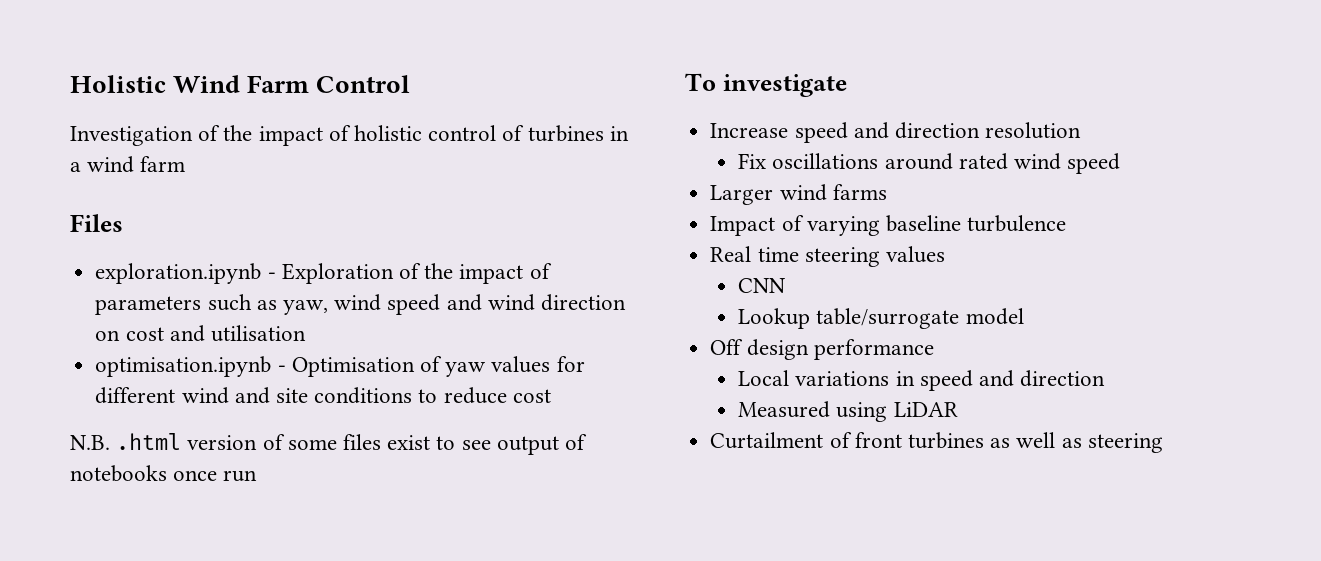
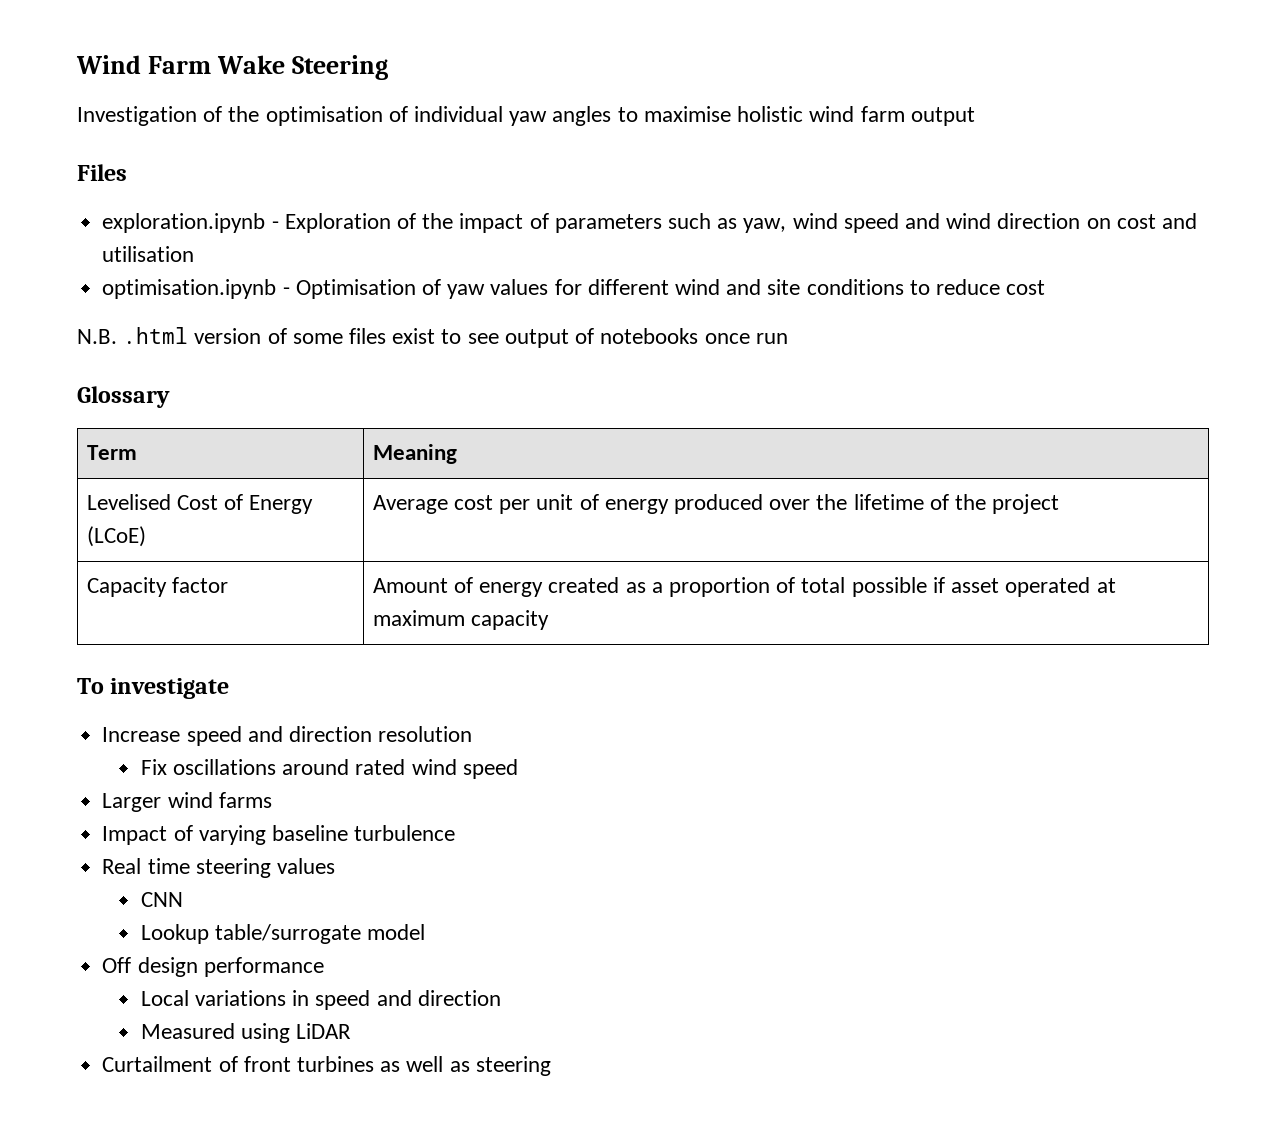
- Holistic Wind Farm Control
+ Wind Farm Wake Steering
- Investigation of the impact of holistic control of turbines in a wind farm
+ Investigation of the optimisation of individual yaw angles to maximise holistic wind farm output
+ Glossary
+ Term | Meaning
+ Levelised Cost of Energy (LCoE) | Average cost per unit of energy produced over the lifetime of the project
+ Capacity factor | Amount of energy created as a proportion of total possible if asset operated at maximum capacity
+-------+
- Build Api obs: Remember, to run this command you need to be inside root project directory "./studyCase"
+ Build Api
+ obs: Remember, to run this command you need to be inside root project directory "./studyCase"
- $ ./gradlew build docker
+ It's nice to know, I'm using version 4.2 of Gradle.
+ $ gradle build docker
+-------+
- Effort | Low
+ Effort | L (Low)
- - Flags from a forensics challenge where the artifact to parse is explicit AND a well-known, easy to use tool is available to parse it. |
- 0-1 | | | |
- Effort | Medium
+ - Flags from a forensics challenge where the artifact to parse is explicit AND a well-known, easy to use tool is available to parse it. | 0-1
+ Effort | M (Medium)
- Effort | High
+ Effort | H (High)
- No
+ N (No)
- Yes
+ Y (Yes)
+-------+
→ **Problem description**
Your task is to gather all lines from the entries above that hold the word "docker".

→ **Answer box**
- $ ./gradlew build docker
+ $ gradle build docker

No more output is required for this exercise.